Рассвет вступал в город, а они все еще оставались незаметными, и Саид с Надией зашли на кухню и стали решать: что им делать. Холодильник был почти пустым, из чего можно было сделать вывод о том, что долгое время тут никто не ел, и, хоть в шкафах хранились коробки и консервы с долгохранящейся едой, они не хотели услышать никаких обвинений в воровстве в свой адрес, и поэтому достали свою еду из рюкзака сварили два картофеля на завтрак. Все же они взяли два чайных пакетика и приготовили чай, и каждый еще одолжился по чайной ложке сахара, и если бы там было молоко, они бы не удержались от того, чтобы плеснуть его в чай, но молока нигде не было.
Они включили телевизор, чтобы смогли понять, куда они попали, и сразу же стало понятно, что они находились в Лондоне, и, смотря отрывочные апокалиптичные новости, они при этом неожиданно почувствовали себя в нормальных обстоятельствах, поскольку не видели телевизора много месяцев. Они услышали шум позади себя и увидели человека, уставившегося на них, и они вскочили на ноги, и Саид бросился к их рюкзаку, а Надия — к палатке, но мужчина молча отвернулся и ушел вниз по лестнице. Им стало непонятно: что произошло. Этот человек, казалось, был, как и они, также удивлен обстановкой вокруг, и до самой ночи больше никто не появлялся.
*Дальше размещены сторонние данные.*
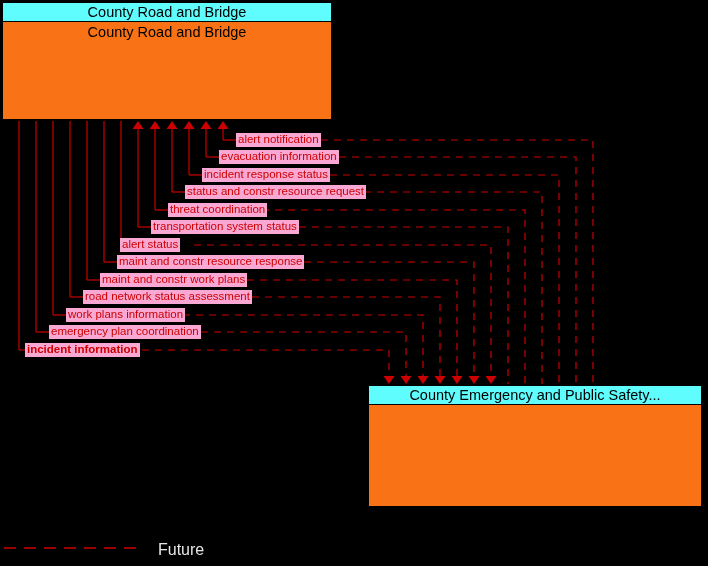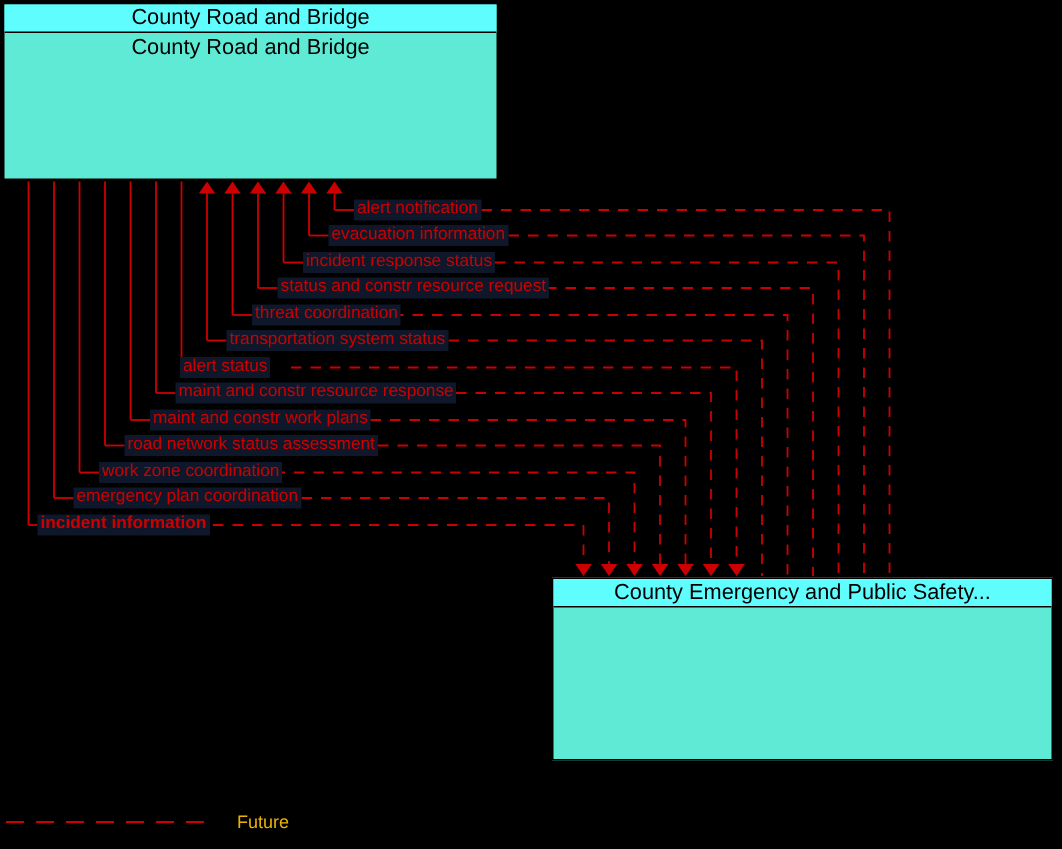"County Road and Bridge" .entity-box { background: #5eead4 -> #f97316 }
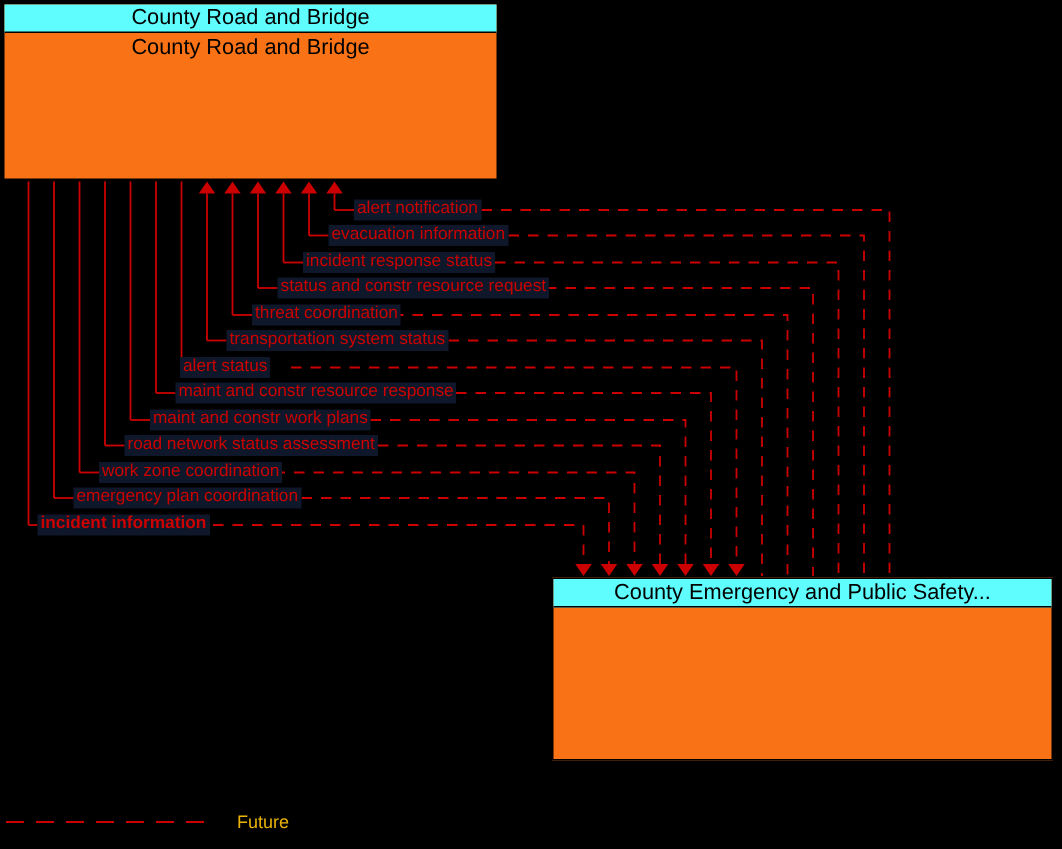"alert notification" .flow-label { background: #0f172a -> #f9a8d4 }
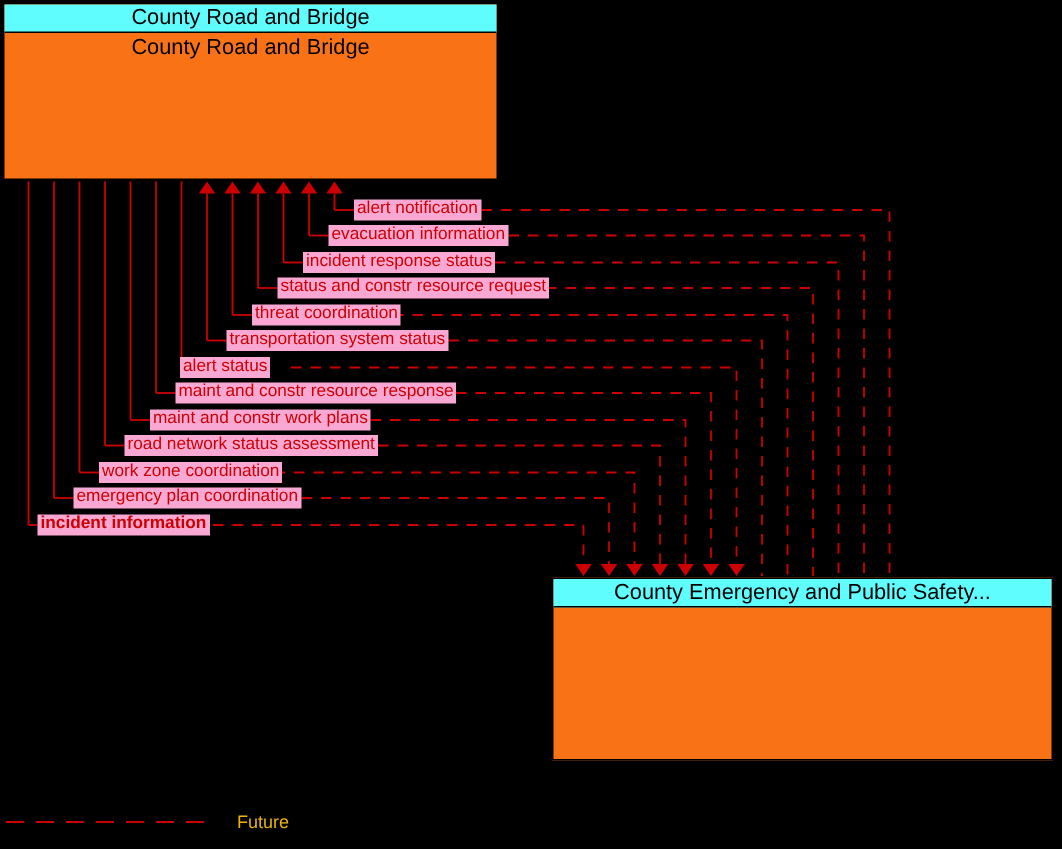"work zone coordination" div.flow-label { text: zone coordination -> plans information }
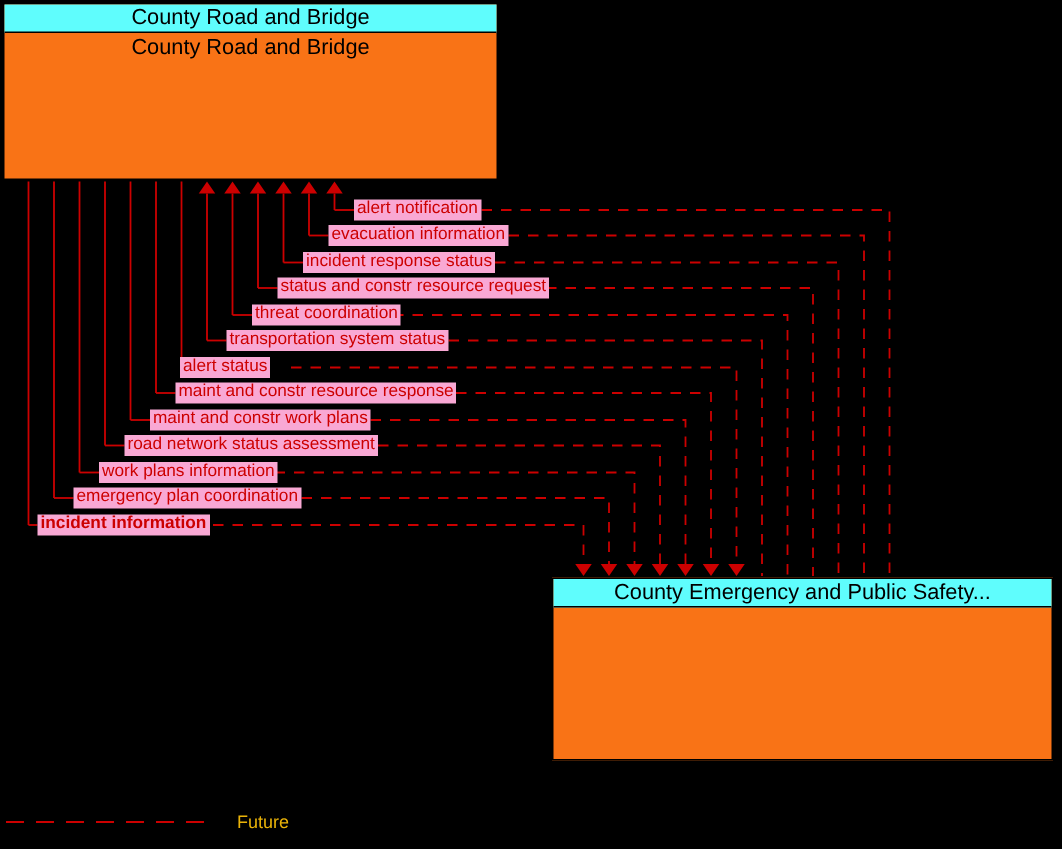"Future" .legend-text { color: #eab308 -> #e5e5e5; font-size: 12px -> 16px }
Когда стало темно, начали появляться люди с комнаты верхнего этажа, где появились Надия и Саид: дюжина нигерийцев, позже — несколько сомалийцев, за ними — семья из пограничья между Майянмаром и Тайландом. Все больше и больше. Кто-то сразу же ушел из здания. Другие остались, найдя для себя спальню или комнату отдыха.
Саид и Надия выбрали небольшую спальню позади, на втором этаже, с балконом, откуда они могли бы выпрыгнуть в сад, если нужно, и откуда они могли бы скрыться.
Комната для них — четыре стены, окно, дверь с замком — казалась невероятной удачей, и Надии очень захотелось распаковать их вещи, но она знала о необходимости быть готовой убраться отсюда в любой момент, и поэтому она вынула из рюкзака только самые необходимые вещи. Саид, в свою очередь, вытащил фотографию своих родителей, которую прятал в одежде и поставил на книжную полку, где та стояла со сложенным сгибом, смотря сверху на них, и превратив эту узкую спальню, по крайней мере частично, временно, в их дом.
В коридоре неподалеку от них находилась туалетная комната, и Надии ужасно захотелось принять душ, и ее желание было даже сильнее чувства голода. Саид встал снаружи у двери, а она зашла внутрь и разделась, оглядывая свое тело, исхудавшее как никогда, грязное, в основном, от ее же биологических выделений, засохшие следы пота и очерствевшая кожа, и волосы в тех местах, где она избавлялась от них всегда, и ее тело стало выглядеть для нее телом некоего животного, телом дикарки. Давление воды в душе было чудесным, силой разминая ее плоть и вычищая кожу. Тепло было тоже прекрасным, и она выпрямилась, как только могла, и тепло проникло сквозь ее кости, застывшие от месяцев холода, и душевая наполнилась паром, будто горный лес, наполнившись запахом сосны и лаванды от мыла, найденного ею — о, райские кущи — и полотенца были такие пушистые и мягкие, что когда она стала вытираться ими, то почувствовала себя принцессой или, по крайней мере, дочерью диктатора, безжалостно расправлявшегося со всеми, чтобы только его дети могли наслаждаться подобной выделкой из хлопка, чувствуя подобное непередаваемое ощущение ее животом и бедрами о полотенца, которые, казалось, никогда не были использованы и, возможно, не будут использованы больше никогда. Надия стала одевать свою сложенную одежду, но, внезапно, не смогла заставить себя сделать это от вони, исходившей от нее, и она решила постирать ее, и тут она услышала стук в дверь и вспомнила, что закрыла ее на замок. Открыв, она увидела нервничающего, недовольного и сердитого Саида.
Он спросила: «Какого черта ты тут делаешь?»
Она улыбнулась и придвинулась, чтобы поцеловать его, и ее губы коснулись его губ, и его губы не ответили ей ничем.
«Слишком долго», сказал он. «Это — не наш дом».
«Мне нужно было пять минут. Я должна была постирать мою одежду».
Он уставился на нее, но не возразил, и даже если бы он возразил, она почувствовала себя непреклонной, что означало для нее только одно: она все равно постирала бы. Чем она занималась, что она сейчас только что делала — не было никакой бессмысленной вольностью, а необходимостью, человеческой нуждой, возможностью быть человеком, напоминанием себе о том, кем она была, и потому это было важным, и, если необходимо, стоило ссоры.